Когда в четыре часа пополудни они благополучно вернулись домой и никакого негра там не застали, а Лиз принялась готовить чай, как в любой другой день, страхи Джеймса улетучились и он без всяких на то оснований перестал ожидать каких-либо неприятностей. Разумеется, они выкупали малышку и мирно поужинали, и все это время он усилием воли глушил ненавистный звонок.
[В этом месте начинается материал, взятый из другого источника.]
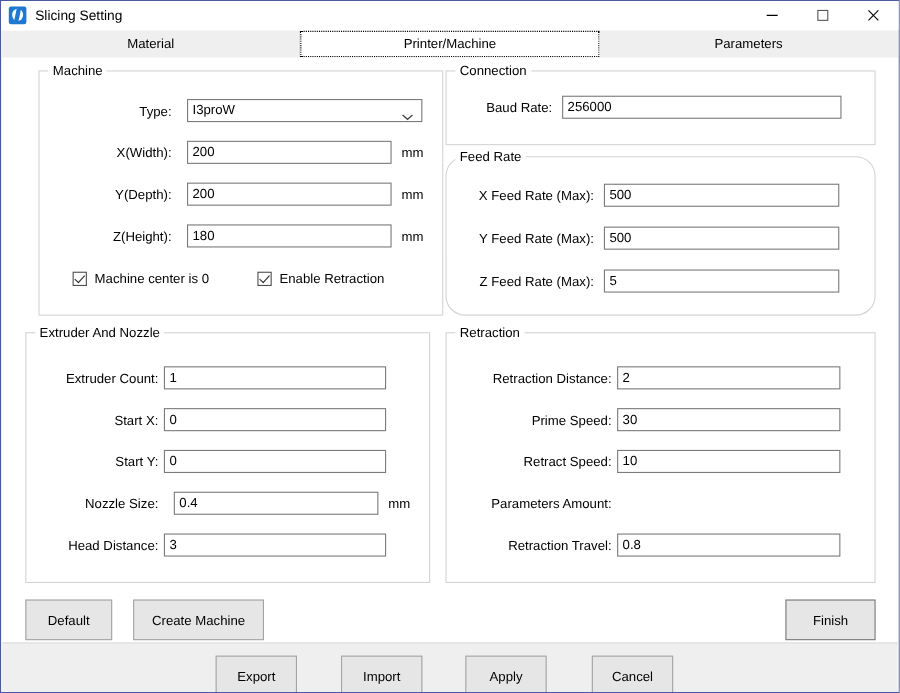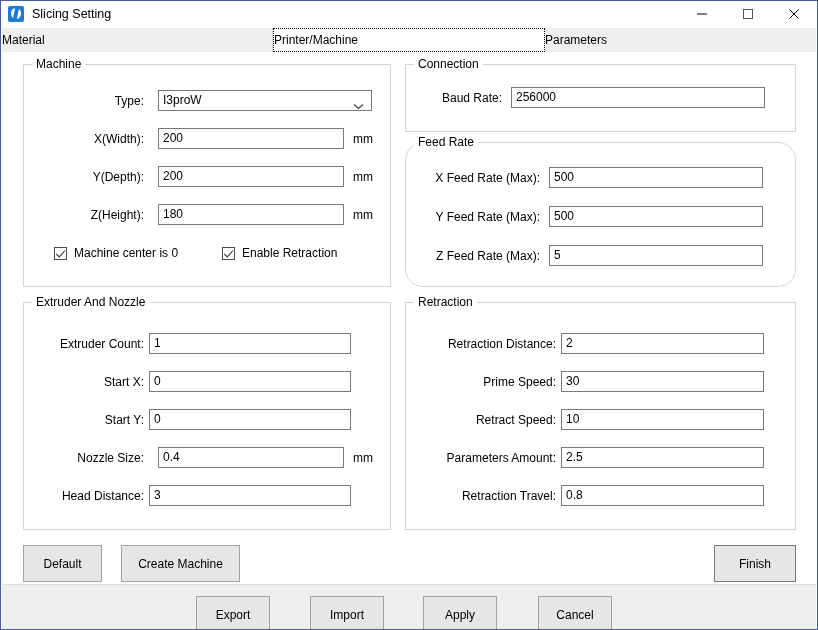"Material" .tab { justify-content: none -> center }
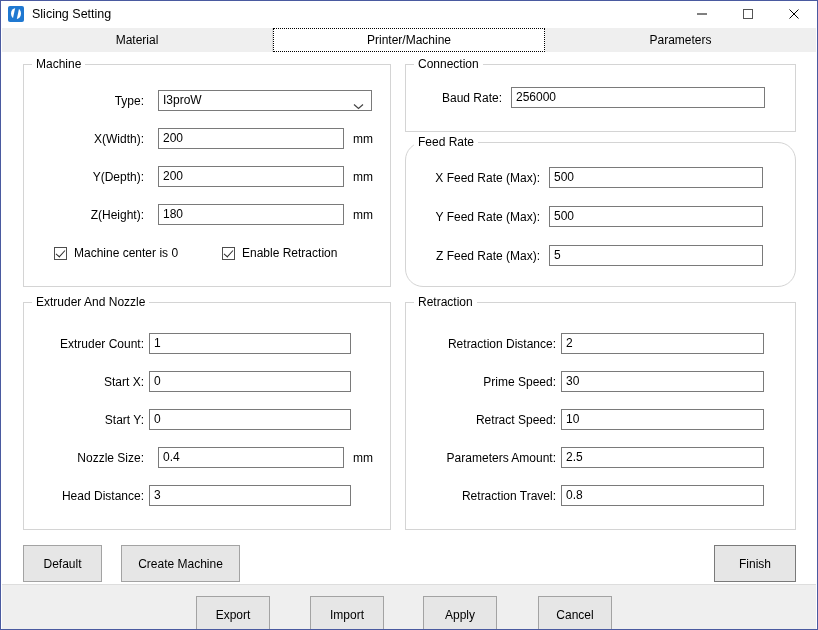"Machine" div.groupbox { left: 21px -> 33px }
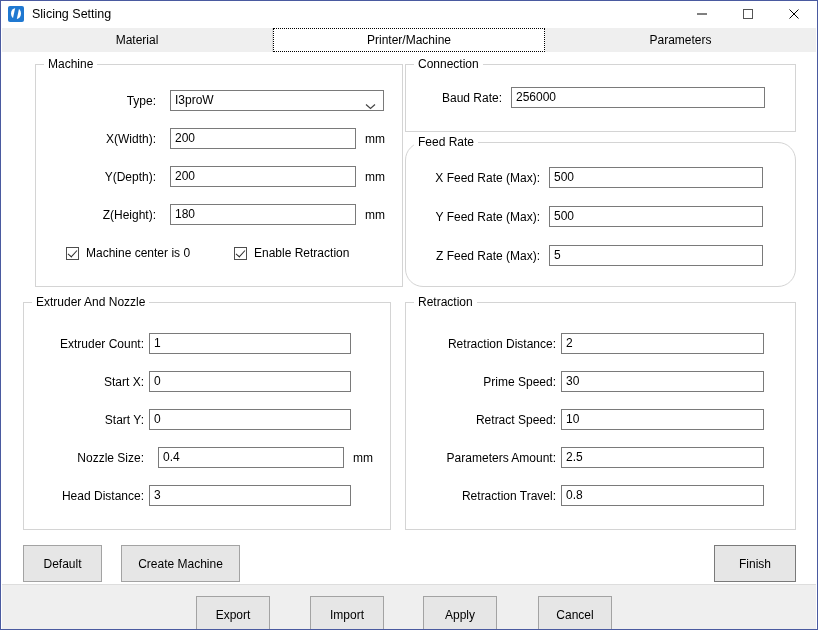"2.5" div.txtbox { html: <div>2.5</div> -> none }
А когда тот все же зазвонил, оказалось, что по лестнице со своей обычной черепашьей скоростью поднимается всего лишь их приходящая няня Дженис.
– Нас может спросить один молодой негр, – предупредил ее Джеймс и вкратце пересказал ей всю историю.
– Не беспокойтесь, он сюда не войдет, – отозвалась Дженис тоном человека, повторяющего какую-нибудь особенно жуткую сплетню. – Я скажу, что вы ушли, а когда вернетесь, я не знаю.
Дженис была несчастной добродушной девицей с тускло-оранжевой шевелюрой. Ее мать, живущую на Род-Айленде, пропускали сквозь фильтр безнадежных операций. Большую часть выходных Дженис проводила у матери, помогая ей умирать. Жалованье, заработанное Дженис в должности стенографистки на Эн-Би-Си, съедали билеты на электрички и междугородные телефонные разговоры. Принимая плату за часы вечернего бдения, она всякий раз улыбалась кривой улыбкой, бесхитростно отражающей вековые особенности ирландского ума: «Мне так неприятно брать у вас деньги, но они мне очень нужны».
– Нет, нет, не допускайте никаких грубостей. Скажите ему – хотя он навряд ли придет, но чем черт не шутит, – скажите, что мы будем дома в воскресенье.
– Вместе с Бриджесами, – напомнила ему Лиз.
– Да ладно, я вообще не думаю, что он придет. Если он, как ты говоришь, и вправду только вчера приехал в город, он просто не найдет сюда дороги.
– Вы чересчур добросердечны, – сказал Дженис, обращаясь к Лиз. – Я, конечно, вами восхищаюсь, я и сама сочувствую таким людям, но поверьте мне – в этом городе нельзя доверять никому, буквально никому. Одна моя сослуживица знает совершенно здорового субъекта, здоров как бык, но ходит на костылях и кладет себе в карман сто двадцать долларов в неделю – больше, чем любой из нас может заработать честным трудом.
Джеймс сухо улыбнулся, чувствуя себя дважды уязвленным, – он зарабатывал больше ста двадцати долларов в неделю и не любил слушать, что на улице его надули несчастные попрошайки – несомненно настоящие калеки, слабоумные или алкоголики.
Помолчав, Лиз деликатно спросила Дженис:
– Как чувствует себя ваша мама?
У Дженис посветлело лицо, которое, казалось, не так уж сильно уродовала оранжевая шевелюра.